Другой польский генерал, сражавшийся против русских войск в 1794 году, – Томаш Вавжецкий, в 1796 г. принес присягу на верность России, был членом Временного совета, управлявшего Варшавским герцогством, сенатором и министром юстиции царства Польского.
Ян Килинский, один из идеологов и вождей «Варшавской заутрени» (напомним, что тогда он лично убил двух русских офицеров и казака), был освобождён Павлом I, принес присягу на верность Российской империи и продолжил заниматься подрывной деятельностью уже в Вильно. Снова был арестован — и снова освобождён. Поселившись в Варшаве, до смерти в 1819 году получал пенсию от российского правительства.

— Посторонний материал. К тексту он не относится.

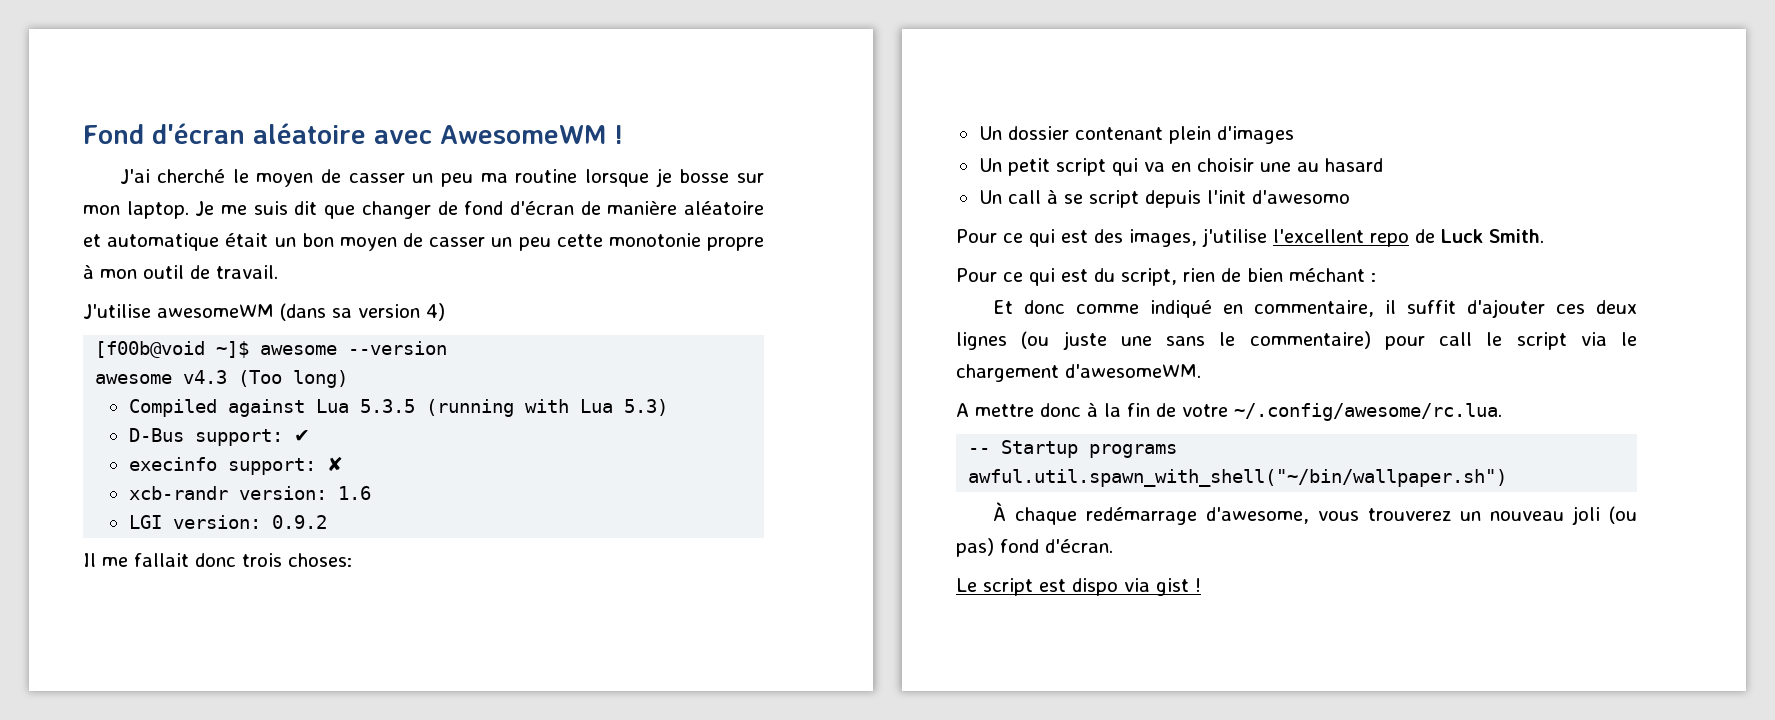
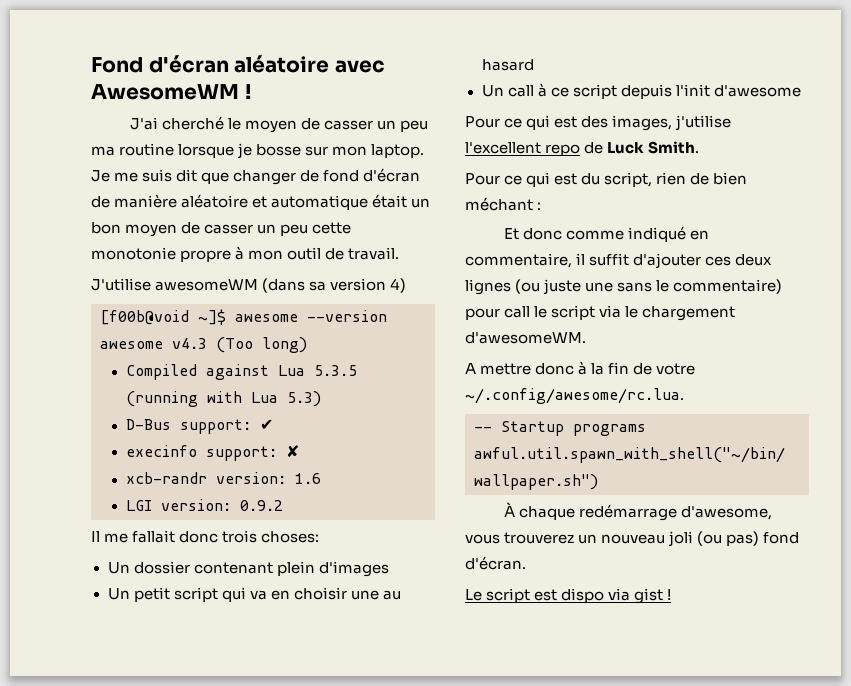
[1063,194,1083,204] se -> [550,87,569,97] ce
[1251,190,1350,204] d'awesomo -> [713,85,801,97] d'awesome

Тадеуш Костюшко после ареста вполне комфортно жил в доме коменданта Петропавловской крепости, пока не был помилован вступившим на российский престол Павлом I. Новый монарх ещё и подарил ему 12 тысяч рублей. Эти деньги Костюшко потом вернул, что вызывает очень интересные вопросы о том, на содержании у каких людей (и каких государств) находился всё это время польский герой и патриот: ведь собственных источников доходов у него не было. Жил он в США и Европе, умер в Швейцарии в 1817 году. В настоящее время этот вождь восстания, похоронившего Речь Посполитую, вопреки всему, считается одним из главных национальных героев Польши.